What lines of the data below hold the string "file"? Copy each one out.

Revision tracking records
:::
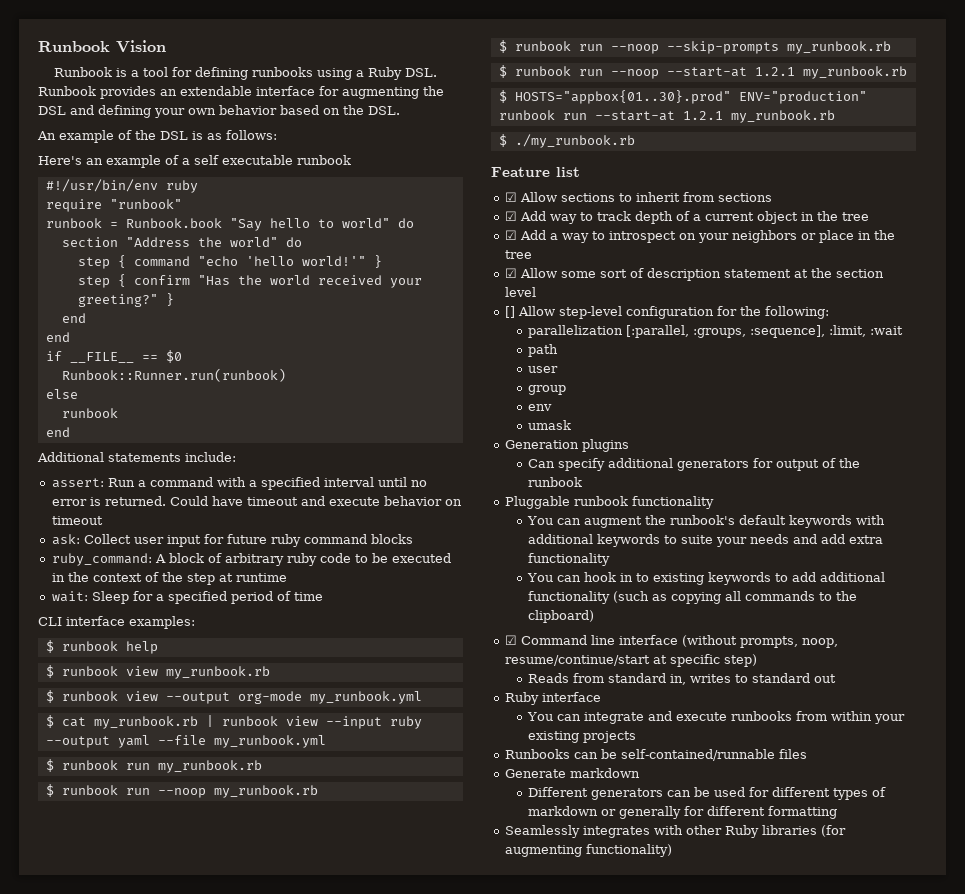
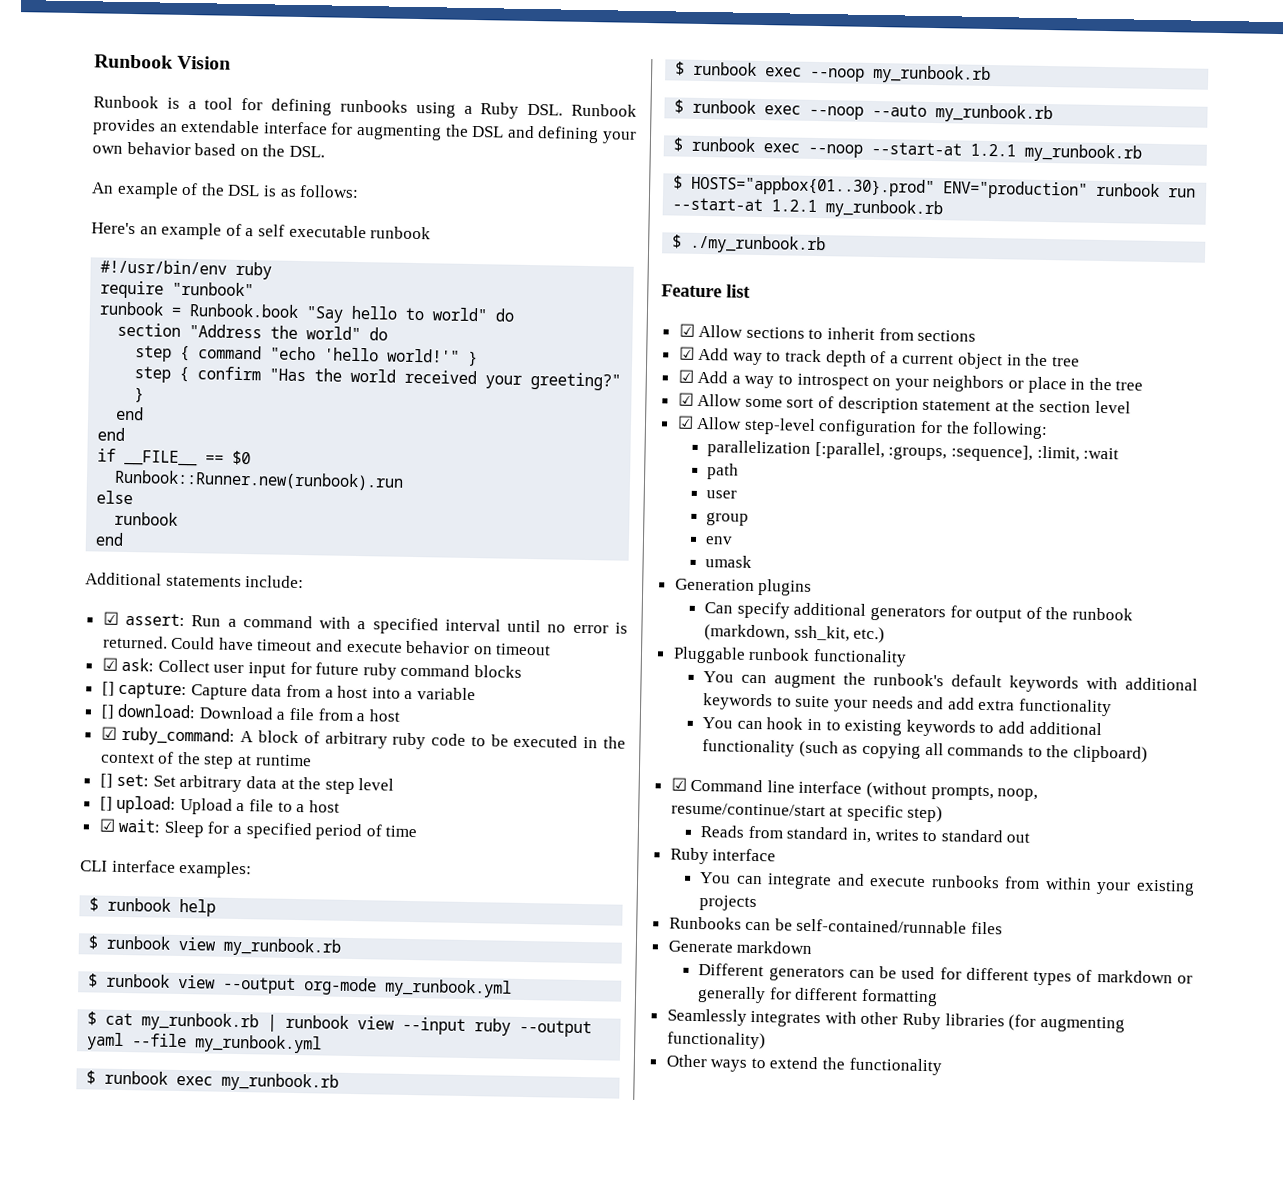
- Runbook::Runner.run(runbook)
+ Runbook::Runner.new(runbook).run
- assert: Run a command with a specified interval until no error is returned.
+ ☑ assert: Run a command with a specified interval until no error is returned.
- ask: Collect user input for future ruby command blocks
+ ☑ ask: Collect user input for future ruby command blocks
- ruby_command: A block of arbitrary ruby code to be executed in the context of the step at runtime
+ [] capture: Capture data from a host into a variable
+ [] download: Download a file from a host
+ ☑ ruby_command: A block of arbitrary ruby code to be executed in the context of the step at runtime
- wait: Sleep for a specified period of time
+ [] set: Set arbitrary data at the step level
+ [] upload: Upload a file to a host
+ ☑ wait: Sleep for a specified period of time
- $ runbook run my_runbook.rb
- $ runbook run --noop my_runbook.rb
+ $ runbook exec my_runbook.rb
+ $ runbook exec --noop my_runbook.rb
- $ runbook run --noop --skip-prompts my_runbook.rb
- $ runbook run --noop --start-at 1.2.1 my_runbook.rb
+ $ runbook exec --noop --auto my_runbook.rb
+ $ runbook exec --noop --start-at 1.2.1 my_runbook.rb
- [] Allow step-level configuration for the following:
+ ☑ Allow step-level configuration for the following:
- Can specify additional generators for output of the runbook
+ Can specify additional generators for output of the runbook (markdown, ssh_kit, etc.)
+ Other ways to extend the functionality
:::
(Task response):
+ [] download: Download a file from a host
+ [] upload: Upload a file to a host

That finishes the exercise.